Cite? And don't bring up people who lived before there were free public schools beyond eighth grade.
And don't bring up people who lived before there were free public schools beyond eighth grade.
I'm not sure there has been much done to brag about since then...
Go back and read and you will find most of the industrial barrons of the 19th Century had limited formal educations.
John Rockefeller quit school at 16
Vanderbilt quit at eleven
Carnegie left school at age 13
Neither of the Wright Brothers graduated high school.
That is just to name a few but covers US Steal, the Airplane, Standard Oil and the railroad industry. And that of course leaves out the millions of people who left school early to form businesses and farms that built much of this country's wealth.
And as far as compulsory school goes, if we did all of that without compulsory school, maybe there wasn't quite as much need for it as we thought.
US Steal -- I'm pretty sure that's the government, not Carnegie's company.
He obvious left school in the 8th grade.
US Steal -- I'm pretty sure that's the government, not Carnegie's company.
You must be of the generation who got a public education and does not know how to use Google.
I don't what people mean by built, and you may be right for business leaders, but most of the major Founding Fathers were college-educated - even Hamilton, who began as a dirt-poor kid in the Caribbean (although it is true he did not graduate).
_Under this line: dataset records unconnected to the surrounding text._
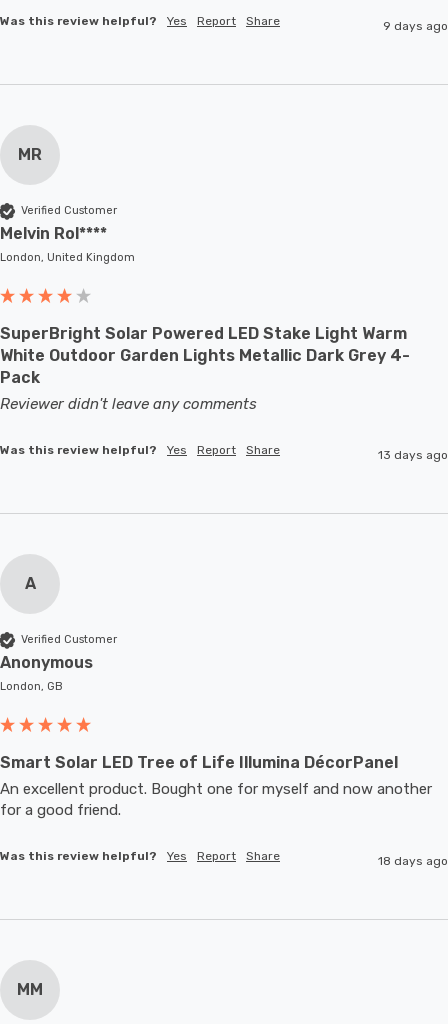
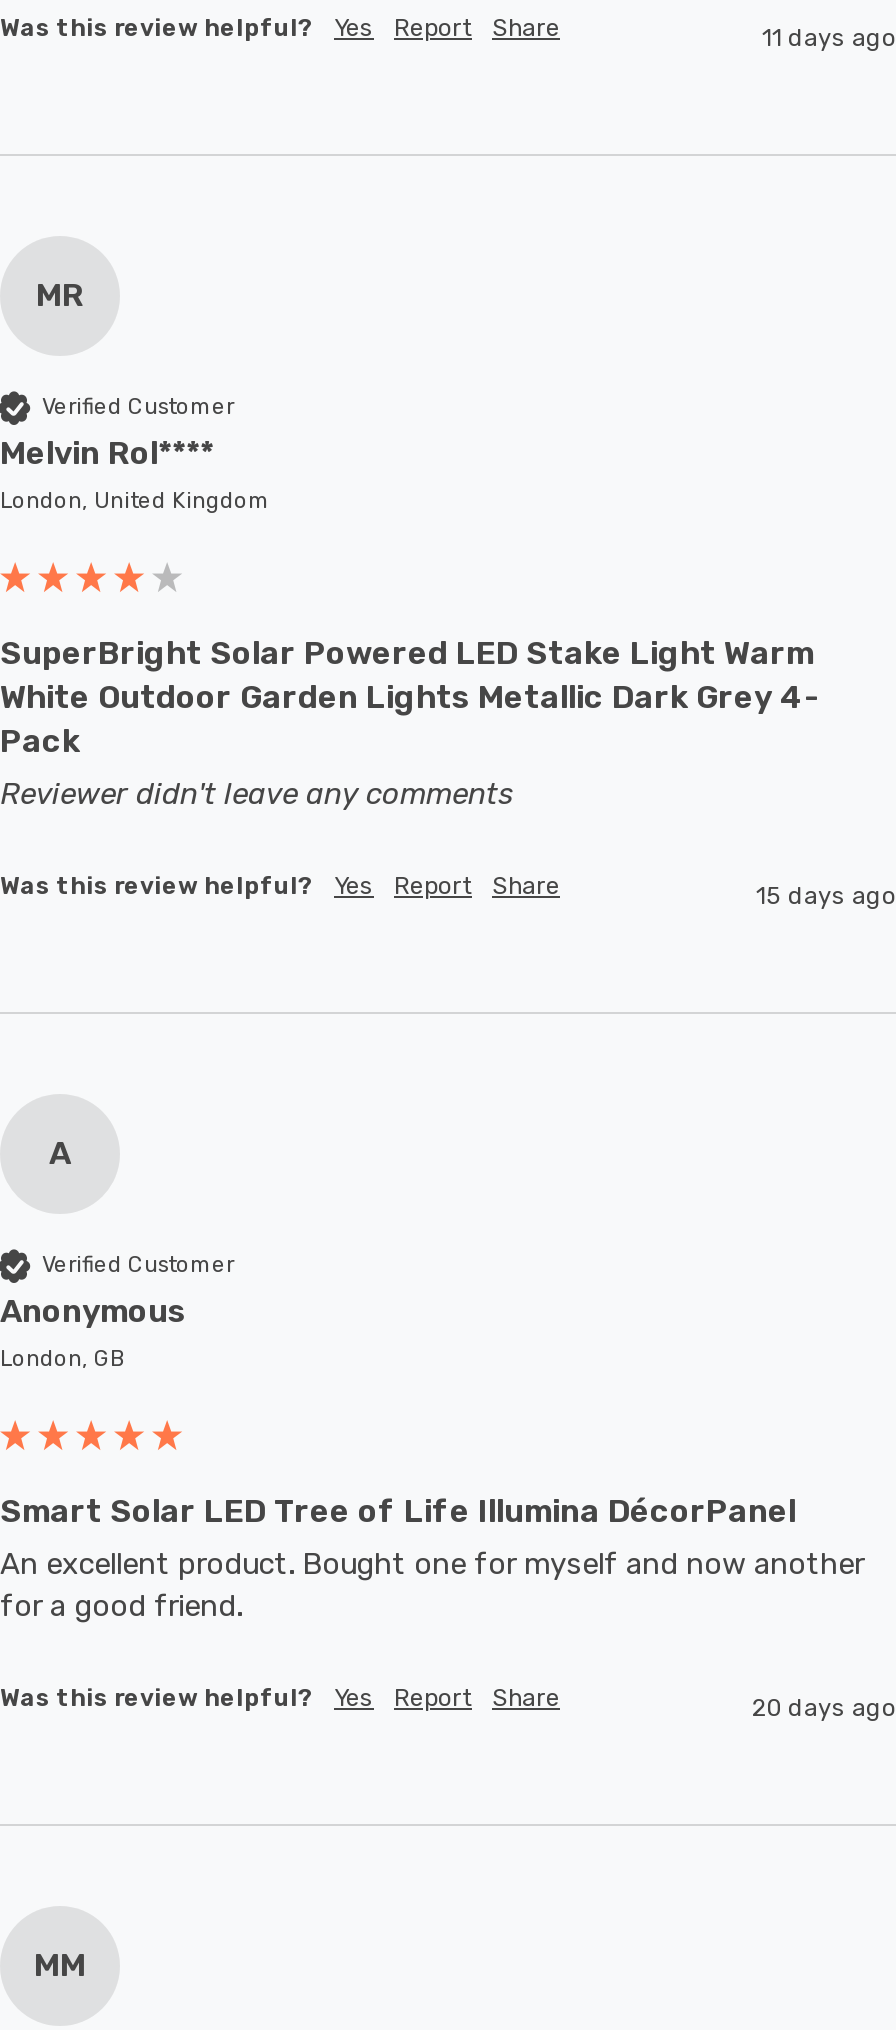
- 9 days ago
+ 11 days ago

- 13 days ago
+ 15 days ago

- 18 days ago
+ 20 days ago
The major exceptions were Washington and Franklin.
Katherine, I was with you until you said the book he couldn't finish was Cat's Cradle. Geez, I can see if it was The Scarlet Letter or something, but the Cat's Cradle?--easy style, relatively short, fair amount of sex.
This kid's a lazy punk, that's all there is to it.
Seriously, Cat's Cradle is one of the easiest, most fun books to read that I can think of. I can't imagine not finishing it. What is it, like 150 pages?
This kid's a lazy punk, that's all there is to it.
I used to think I was also a Lazy Punk. Then I realized that I'm totally capable of putting in 40hrs/week into gaming and my hobbies, in addition to my job and sleep. I'll have to give "Cat's Cradle" a try, but if it's boring I'm still not gonna slog through the remaining 100 pages "just because." I've got better things to do, like argue with y'all!
Just read the damn thing, punk.
Read Mother Night instead.
It is a better book with better sex scenes.
I don't even remember what Cat's Cradle was about.
I don't even remember what Cat's Cradle was about.
Oh yeah it was the one about ice 9
I still don't remember anything about it except the awesome apocalyptic ending when the world's oceans freeze over.
Oh wait I ruined it...oh well fuck that book read Mother Night instead.
I have read more on the internet then i have read in books.
I know that does not sound like much but in a given year i read between 10 to 20 books.
If kids are reading more then 10 to 20 books equivalent on the internet a year it is far more reading then I ever did in high school.
I have to say, facebook and reason mag used to be a huge timesuck, but what I'm realizing is that it just meant that there wasn't something that held my attention long enough to make it worth it. Now that I'm being paid to do a job, and it's a job that I enjoy, I'm far more disciplined. I'm also a better multitasker.
Interesting Article
I remember working on a road project near Woodside back in '98, and the state inspector spent most of his time in his truck trying to learn how to build websites on his Thinkpad. LOL.
This Singh kid seems like an adept, regular kid; he helps his parents with their computer problems and such. It would seem like, of all places, Woodside High would be pointing kids towards careers in technology and promoting software and tech skills.
On the other hand, teenagers shouldn't have cellphones; they should be cleaning out horse stalls or learning how to cook a roast or knit or something.
There is a fascinating salt industry near Redwood City and Woodside. Maybe these techno-freaks will find salvation by working in the salt ponds 'til midnight, rather than glued to a screen watching YouTube videos or texting or posting stupid comments on websites. I don't know. There's probably no hope, anyway.